__MATERIAL PROVIDED__

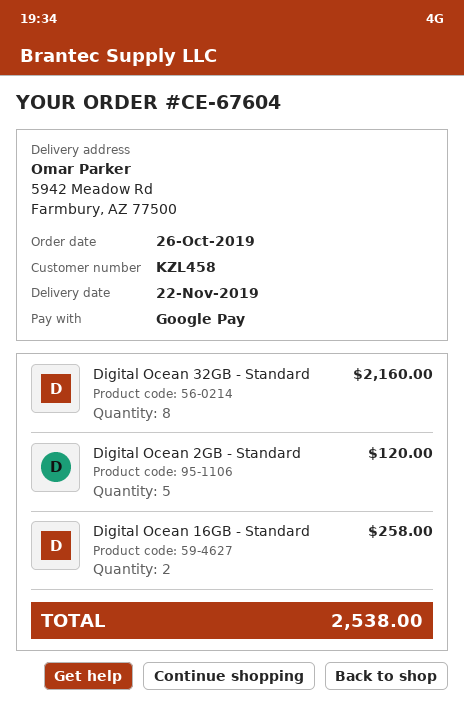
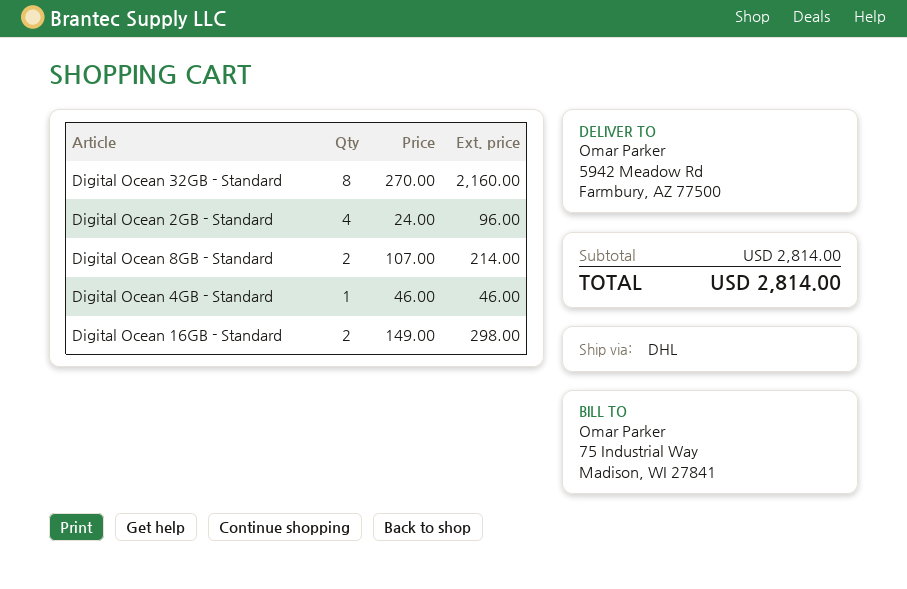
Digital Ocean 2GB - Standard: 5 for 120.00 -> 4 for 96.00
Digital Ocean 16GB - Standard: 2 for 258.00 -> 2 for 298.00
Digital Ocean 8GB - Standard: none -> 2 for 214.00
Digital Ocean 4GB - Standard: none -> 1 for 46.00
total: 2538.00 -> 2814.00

==

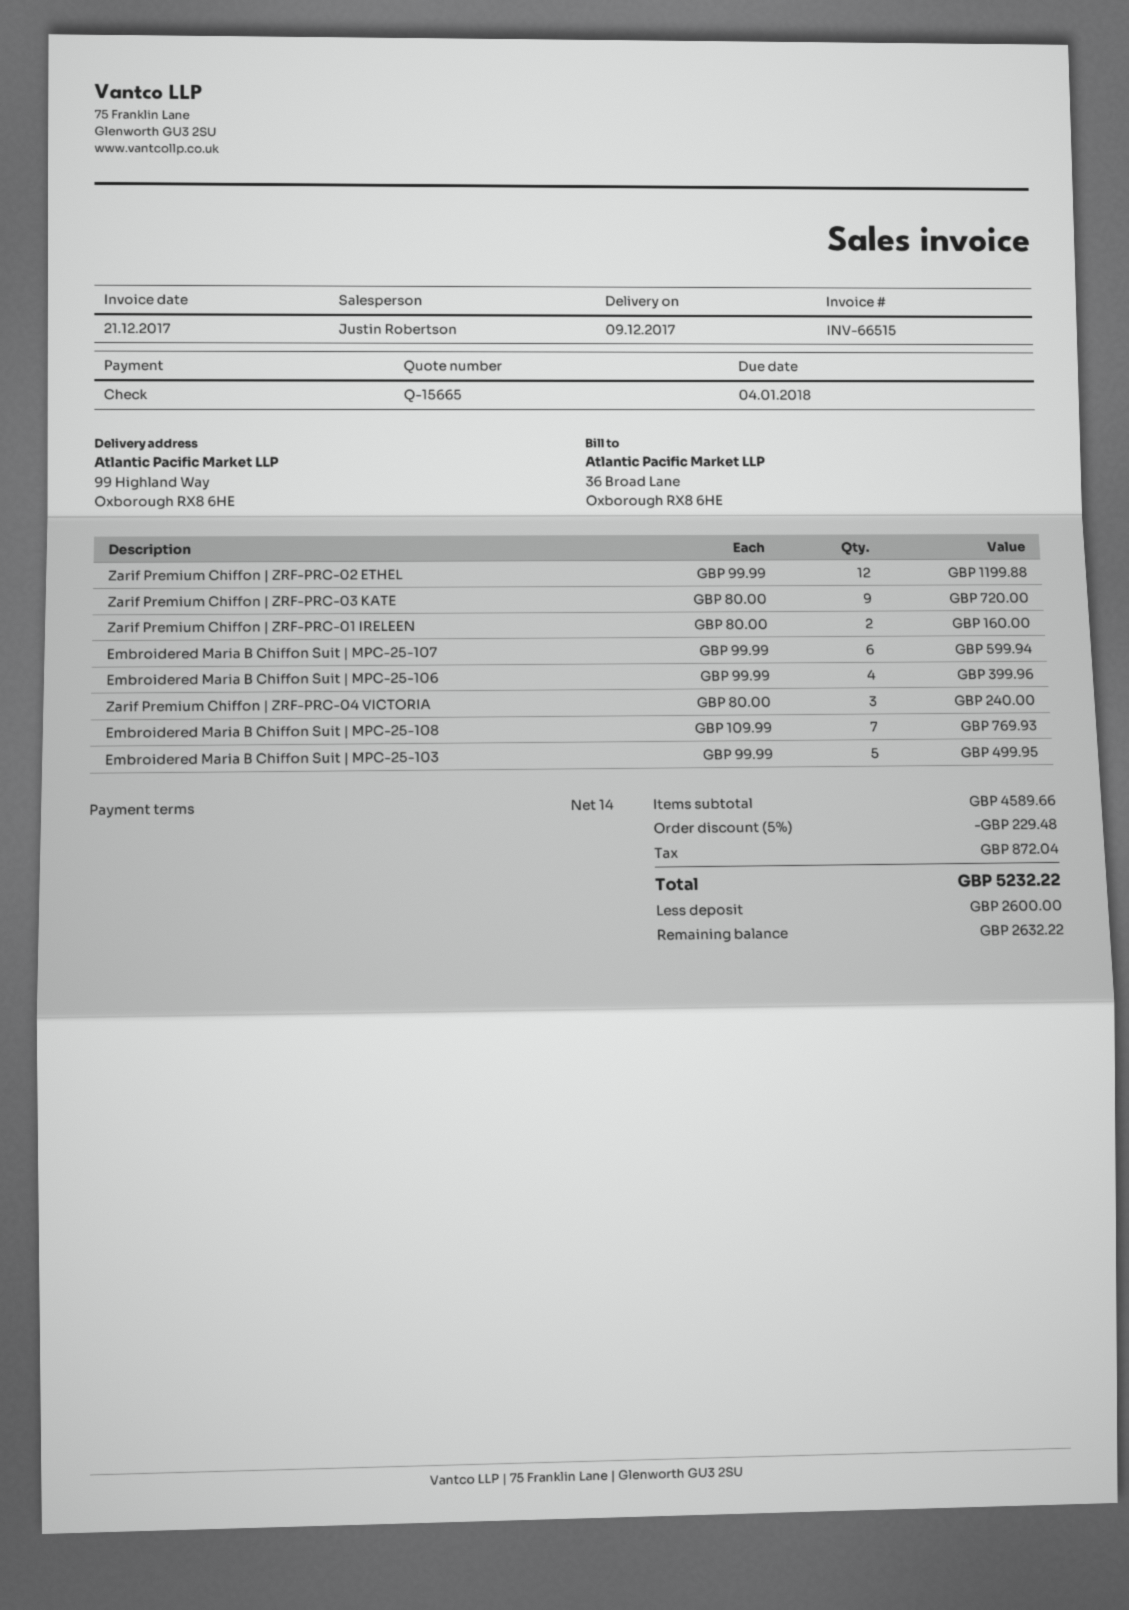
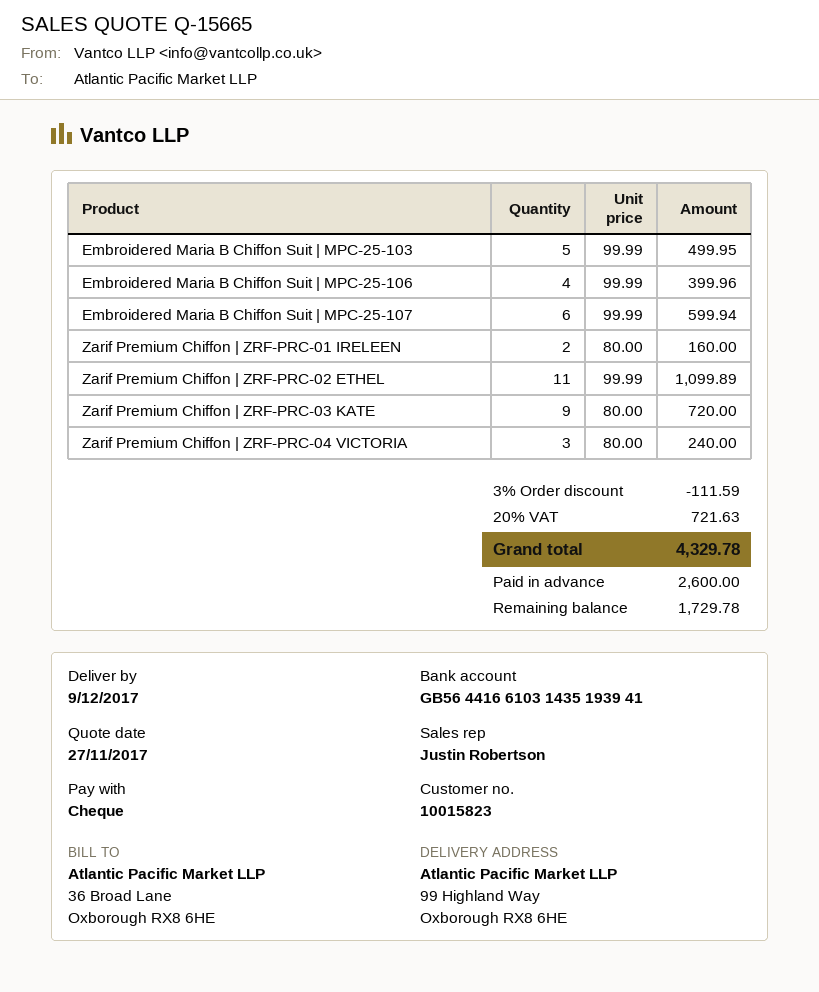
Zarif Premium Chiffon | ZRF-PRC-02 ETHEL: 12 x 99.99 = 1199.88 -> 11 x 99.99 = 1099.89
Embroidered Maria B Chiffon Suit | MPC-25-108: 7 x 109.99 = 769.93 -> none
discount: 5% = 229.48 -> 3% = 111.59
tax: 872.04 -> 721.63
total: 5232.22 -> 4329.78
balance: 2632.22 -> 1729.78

* * *

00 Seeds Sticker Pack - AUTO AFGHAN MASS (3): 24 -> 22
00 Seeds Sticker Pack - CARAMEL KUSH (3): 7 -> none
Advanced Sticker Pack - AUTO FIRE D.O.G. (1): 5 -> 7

__ASSIGNMENT__
Beginning with the line above that contains "discount: 5% = 229.48 -> 3% = 111.59", copy each line exactly up to and including the line that contains "balance: 2632.22 -> 1729.78", and go no further.

__REPLY TO THE TASK__
discount: 5% = 229.48 -> 3% = 111.59
tax: 872.04 -> 721.63
total: 5232.22 -> 4329.78
balance: 2632.22 -> 1729.78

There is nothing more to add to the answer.